You Accumulate Cost During Development

An entrepreneur building a startup ended up paying $2000 / month for EC2. He used a lot of different servers and they had to be running with multiple instances, even though he was no using a lot of resources. This might be cheap compared to going out and buying your own servers, but it was more expensive than he expected.


Applications Written In .NET Run Fine Under EC2 Windows

An entrepreneur said that he was running his company's .NET code under EC2. He thought that Amazon was more mature than Azure, and Azure was catching up. He preferred to make his own framework.

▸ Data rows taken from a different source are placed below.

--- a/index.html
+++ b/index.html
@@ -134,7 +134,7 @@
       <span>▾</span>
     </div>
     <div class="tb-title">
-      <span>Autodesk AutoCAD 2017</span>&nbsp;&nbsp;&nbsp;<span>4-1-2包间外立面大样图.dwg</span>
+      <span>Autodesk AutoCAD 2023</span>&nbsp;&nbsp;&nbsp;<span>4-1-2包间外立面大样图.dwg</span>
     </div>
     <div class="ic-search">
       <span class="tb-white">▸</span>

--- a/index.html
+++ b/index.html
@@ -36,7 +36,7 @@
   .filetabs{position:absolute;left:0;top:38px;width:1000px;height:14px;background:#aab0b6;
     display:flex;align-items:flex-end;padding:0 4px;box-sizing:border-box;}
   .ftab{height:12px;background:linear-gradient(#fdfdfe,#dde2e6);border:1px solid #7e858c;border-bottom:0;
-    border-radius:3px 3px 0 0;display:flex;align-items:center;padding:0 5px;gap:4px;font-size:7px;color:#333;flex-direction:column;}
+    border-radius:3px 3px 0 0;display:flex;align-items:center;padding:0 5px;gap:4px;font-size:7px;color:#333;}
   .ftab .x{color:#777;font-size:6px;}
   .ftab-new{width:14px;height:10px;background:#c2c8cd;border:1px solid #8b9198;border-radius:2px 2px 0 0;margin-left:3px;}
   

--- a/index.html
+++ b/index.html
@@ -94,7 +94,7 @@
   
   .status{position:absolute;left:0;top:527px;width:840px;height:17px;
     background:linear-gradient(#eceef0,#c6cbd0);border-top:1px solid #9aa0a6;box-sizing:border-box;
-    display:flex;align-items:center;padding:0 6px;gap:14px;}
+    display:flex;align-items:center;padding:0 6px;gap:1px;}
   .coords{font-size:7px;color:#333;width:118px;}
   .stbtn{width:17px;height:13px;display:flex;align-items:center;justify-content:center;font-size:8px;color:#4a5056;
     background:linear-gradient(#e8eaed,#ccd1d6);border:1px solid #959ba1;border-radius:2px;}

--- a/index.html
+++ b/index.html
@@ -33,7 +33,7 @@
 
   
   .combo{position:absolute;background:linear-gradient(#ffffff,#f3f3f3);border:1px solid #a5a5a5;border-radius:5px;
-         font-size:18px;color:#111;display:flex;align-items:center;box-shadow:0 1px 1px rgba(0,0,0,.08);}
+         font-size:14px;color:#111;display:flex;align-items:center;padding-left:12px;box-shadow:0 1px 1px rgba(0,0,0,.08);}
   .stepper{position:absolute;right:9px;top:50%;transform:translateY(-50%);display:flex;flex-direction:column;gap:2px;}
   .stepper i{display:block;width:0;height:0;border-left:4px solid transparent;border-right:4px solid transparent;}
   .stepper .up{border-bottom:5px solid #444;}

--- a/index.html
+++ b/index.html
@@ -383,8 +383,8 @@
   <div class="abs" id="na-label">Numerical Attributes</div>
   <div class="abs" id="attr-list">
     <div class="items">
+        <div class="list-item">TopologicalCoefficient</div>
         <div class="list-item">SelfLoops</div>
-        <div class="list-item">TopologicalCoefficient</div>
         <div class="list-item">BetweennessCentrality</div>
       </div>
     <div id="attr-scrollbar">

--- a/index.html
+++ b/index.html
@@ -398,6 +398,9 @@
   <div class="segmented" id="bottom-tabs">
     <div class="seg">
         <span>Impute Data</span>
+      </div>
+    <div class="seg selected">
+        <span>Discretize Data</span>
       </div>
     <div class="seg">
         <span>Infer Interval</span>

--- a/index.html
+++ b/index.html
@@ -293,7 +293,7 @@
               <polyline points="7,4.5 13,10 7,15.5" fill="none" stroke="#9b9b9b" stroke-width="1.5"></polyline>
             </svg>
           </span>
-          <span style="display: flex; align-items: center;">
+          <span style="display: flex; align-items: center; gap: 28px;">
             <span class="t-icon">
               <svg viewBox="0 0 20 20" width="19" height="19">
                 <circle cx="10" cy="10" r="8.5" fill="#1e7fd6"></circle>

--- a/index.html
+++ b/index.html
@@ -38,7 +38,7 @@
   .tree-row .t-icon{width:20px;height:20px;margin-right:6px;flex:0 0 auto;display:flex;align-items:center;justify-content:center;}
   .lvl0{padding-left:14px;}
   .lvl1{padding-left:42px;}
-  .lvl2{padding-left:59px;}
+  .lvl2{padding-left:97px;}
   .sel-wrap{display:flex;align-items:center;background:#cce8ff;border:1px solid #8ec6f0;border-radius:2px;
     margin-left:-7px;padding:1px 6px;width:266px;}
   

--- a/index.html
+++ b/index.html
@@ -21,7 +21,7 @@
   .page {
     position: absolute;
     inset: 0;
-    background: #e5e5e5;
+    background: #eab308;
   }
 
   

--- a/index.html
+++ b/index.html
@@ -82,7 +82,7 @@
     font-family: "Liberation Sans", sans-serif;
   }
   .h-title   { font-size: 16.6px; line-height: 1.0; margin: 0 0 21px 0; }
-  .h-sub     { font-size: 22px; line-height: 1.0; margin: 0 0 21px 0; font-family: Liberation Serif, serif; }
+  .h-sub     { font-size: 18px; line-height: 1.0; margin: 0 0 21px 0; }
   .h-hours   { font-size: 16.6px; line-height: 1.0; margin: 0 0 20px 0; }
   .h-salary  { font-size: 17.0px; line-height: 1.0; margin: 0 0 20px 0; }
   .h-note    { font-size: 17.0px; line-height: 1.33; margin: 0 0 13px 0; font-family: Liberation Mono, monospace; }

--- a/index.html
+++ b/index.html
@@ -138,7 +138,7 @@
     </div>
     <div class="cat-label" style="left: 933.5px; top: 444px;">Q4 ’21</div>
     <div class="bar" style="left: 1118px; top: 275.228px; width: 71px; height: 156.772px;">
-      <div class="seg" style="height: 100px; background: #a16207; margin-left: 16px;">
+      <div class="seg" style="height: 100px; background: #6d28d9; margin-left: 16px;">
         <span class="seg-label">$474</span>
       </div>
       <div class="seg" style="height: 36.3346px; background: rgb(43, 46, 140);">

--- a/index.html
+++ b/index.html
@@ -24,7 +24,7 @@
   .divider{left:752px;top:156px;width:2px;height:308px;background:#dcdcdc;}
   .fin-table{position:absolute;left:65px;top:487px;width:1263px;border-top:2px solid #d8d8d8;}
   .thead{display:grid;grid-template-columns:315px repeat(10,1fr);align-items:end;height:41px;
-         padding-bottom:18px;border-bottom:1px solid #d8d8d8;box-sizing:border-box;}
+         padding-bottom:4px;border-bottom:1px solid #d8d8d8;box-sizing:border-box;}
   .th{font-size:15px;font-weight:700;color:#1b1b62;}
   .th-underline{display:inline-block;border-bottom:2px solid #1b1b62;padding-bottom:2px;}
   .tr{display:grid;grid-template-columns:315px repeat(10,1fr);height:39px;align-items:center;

Simpler To Run .NET Application On Azure Than On EC2

A cloud computing consultant with lots of experience in both Azure and EC2 said: EC2 gives you a raw machine you have to do more to get your application running than if you plop it into Windows Azure.
It is very easy to port an ASP.NET application to Windows Azure.


Cash Flow, Operational Expenses And Capital Expenses

An often cited reason why cloud computing is great is that a company can replace big upfront capital expenses with smaller operational expenses. A few people mentioned that companies live by their cash flow and they do not like to have an unpredictable operational expenses, but are more comfortable with predictable capital expenses.